▶ What you are asked to do:
Would you copy out each line of the records below that includes the word "white"?

####

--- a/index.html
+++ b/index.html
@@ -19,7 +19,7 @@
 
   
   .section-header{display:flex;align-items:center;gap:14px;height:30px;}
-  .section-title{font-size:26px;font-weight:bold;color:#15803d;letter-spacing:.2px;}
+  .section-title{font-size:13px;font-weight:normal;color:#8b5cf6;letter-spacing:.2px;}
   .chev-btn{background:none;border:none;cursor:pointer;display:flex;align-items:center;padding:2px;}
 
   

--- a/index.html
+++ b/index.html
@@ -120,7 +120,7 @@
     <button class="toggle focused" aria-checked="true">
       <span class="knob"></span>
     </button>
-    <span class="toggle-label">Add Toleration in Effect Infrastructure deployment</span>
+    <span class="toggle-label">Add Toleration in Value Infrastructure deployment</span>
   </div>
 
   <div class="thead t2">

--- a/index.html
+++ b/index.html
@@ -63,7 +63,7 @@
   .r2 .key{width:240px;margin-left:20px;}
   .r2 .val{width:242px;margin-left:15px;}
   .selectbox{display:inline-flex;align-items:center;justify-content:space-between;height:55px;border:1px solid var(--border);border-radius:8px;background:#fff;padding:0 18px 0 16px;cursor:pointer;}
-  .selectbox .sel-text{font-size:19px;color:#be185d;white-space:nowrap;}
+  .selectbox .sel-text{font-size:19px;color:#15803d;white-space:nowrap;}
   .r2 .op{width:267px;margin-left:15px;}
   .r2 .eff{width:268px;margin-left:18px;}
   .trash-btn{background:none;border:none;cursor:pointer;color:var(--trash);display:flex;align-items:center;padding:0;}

####

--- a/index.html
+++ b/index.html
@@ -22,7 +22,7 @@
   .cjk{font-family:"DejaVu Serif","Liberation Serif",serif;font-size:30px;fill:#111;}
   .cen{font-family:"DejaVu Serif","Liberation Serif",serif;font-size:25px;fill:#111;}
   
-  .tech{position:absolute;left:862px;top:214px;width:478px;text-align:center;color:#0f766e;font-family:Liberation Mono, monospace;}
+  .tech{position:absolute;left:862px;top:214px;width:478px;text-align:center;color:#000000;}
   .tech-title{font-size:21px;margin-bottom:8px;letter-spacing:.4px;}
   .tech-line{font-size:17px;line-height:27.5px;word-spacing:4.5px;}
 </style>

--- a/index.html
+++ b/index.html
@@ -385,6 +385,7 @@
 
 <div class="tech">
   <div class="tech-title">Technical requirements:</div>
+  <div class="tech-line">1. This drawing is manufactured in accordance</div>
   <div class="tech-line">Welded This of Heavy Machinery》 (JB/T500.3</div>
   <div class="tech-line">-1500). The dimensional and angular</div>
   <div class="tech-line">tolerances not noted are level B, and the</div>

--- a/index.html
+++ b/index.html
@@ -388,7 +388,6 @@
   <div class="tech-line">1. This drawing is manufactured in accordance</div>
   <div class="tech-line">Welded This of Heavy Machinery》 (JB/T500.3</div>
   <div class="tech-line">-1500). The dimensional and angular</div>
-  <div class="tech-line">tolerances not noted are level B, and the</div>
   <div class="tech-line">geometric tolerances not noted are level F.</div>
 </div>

####

▶ Response to the exercise:
-  .selectbox .sel-text{font-size:19px;color:#be185d;white-space:nowrap;}
+  .selectbox .sel-text{font-size:19px;color:#15803d;white-space:nowrap;}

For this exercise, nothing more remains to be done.